* WORK REQUIRED
Using the listing below, output only the lines from the one that contains "font-style: italic ->" through the one that contains "z-parameter matrix to", inclusive, exactly as given and without images.

INPUT MATERIAL section start

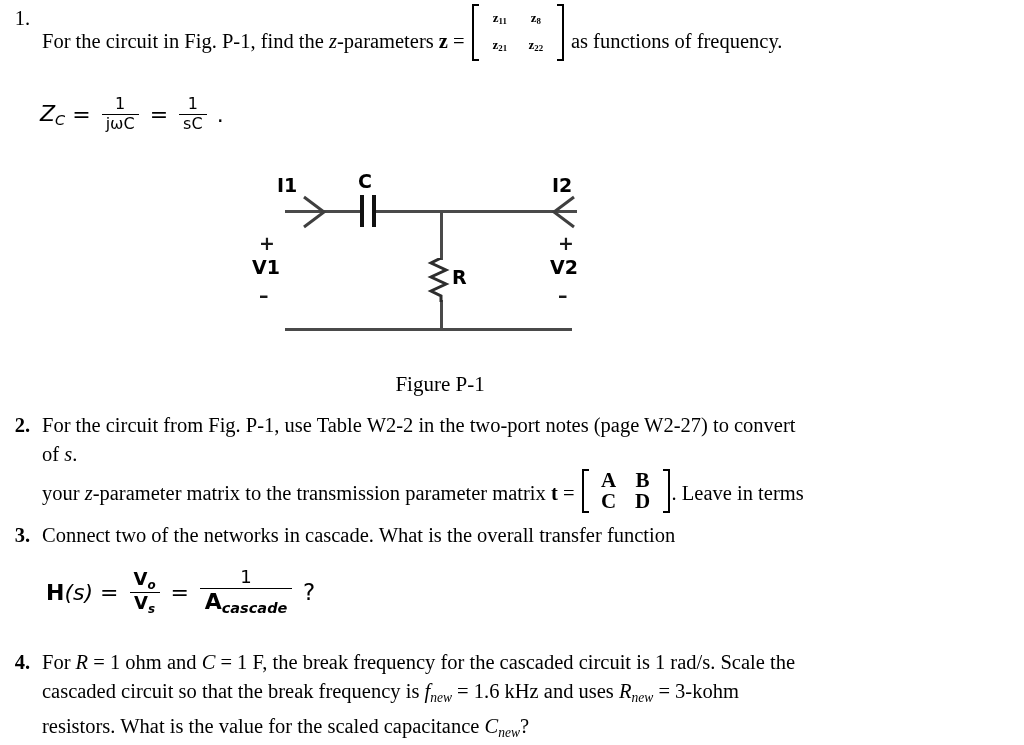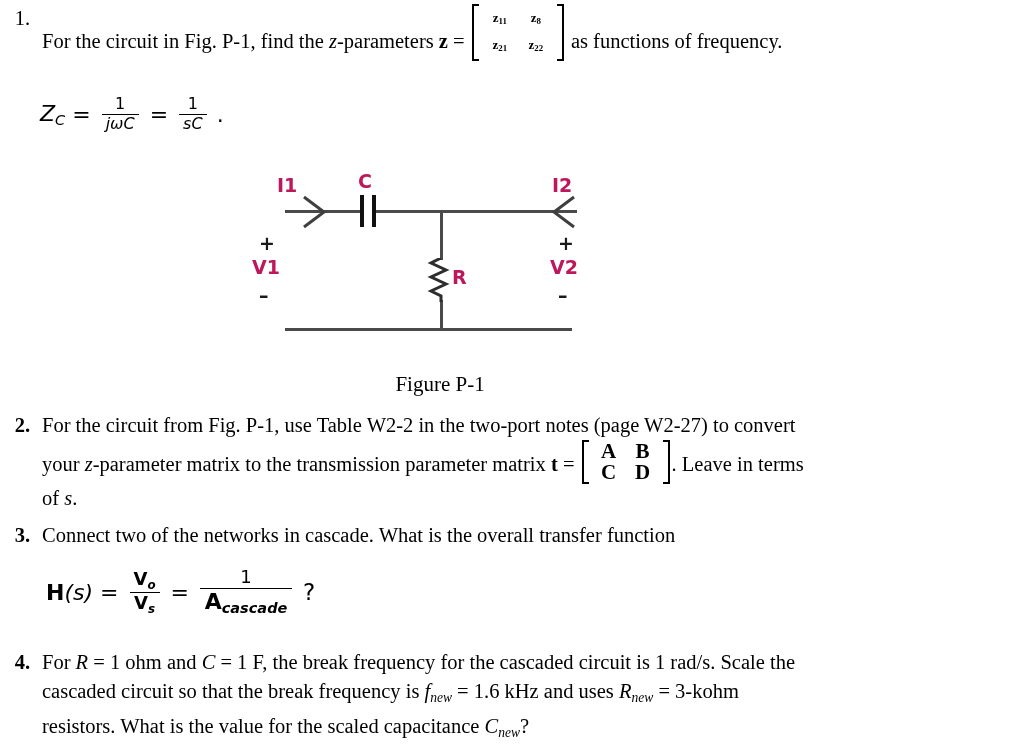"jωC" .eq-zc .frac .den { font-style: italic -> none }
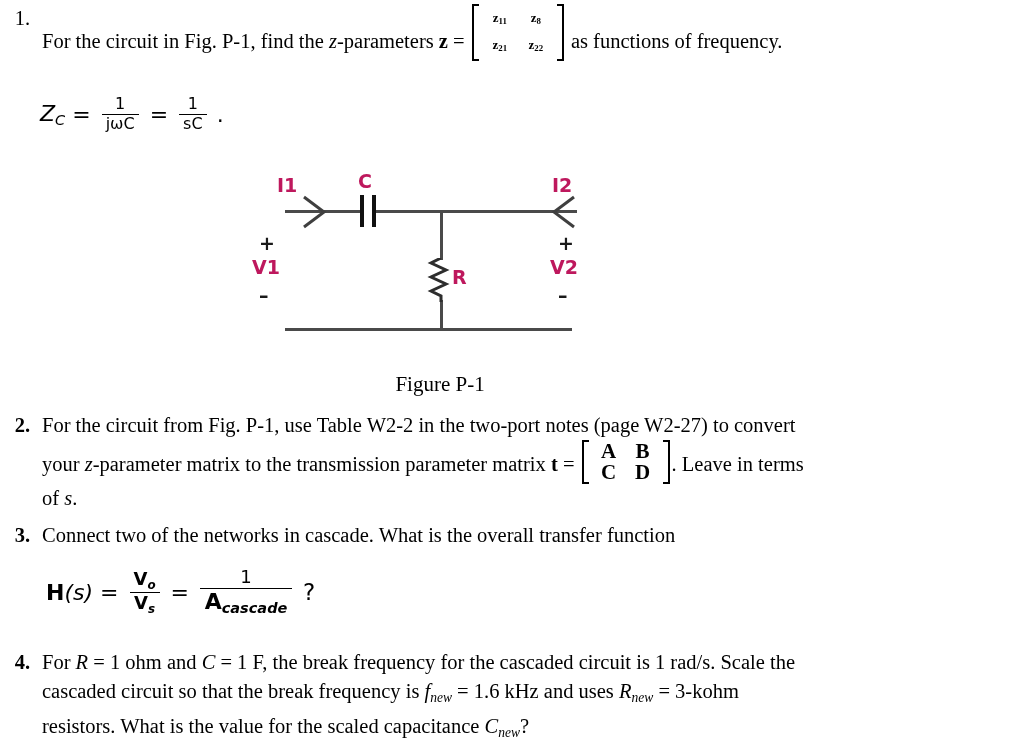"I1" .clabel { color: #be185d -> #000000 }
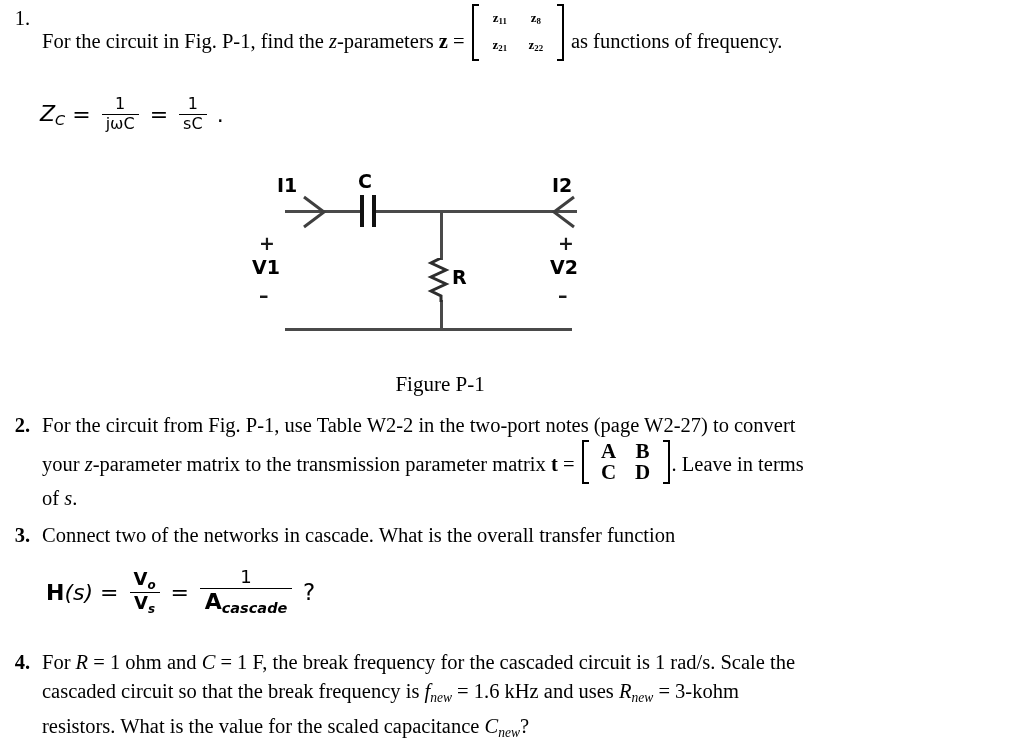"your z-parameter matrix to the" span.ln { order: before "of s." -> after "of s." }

INPUT MATERIAL section end
INPUT MATERIAL section start

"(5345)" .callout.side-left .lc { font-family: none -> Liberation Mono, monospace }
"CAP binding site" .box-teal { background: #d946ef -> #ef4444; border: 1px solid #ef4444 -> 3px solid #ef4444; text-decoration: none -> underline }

INPUT MATERIAL section end

* WRITTEN REPLY
"jωC" .eq-zc .frac .den { font-style: italic -> none }
"I1" .clabel { color: #be185d -> #000000 }
"your z-parameter matrix to the" span.ln { order: before "of s." -> after "of s." }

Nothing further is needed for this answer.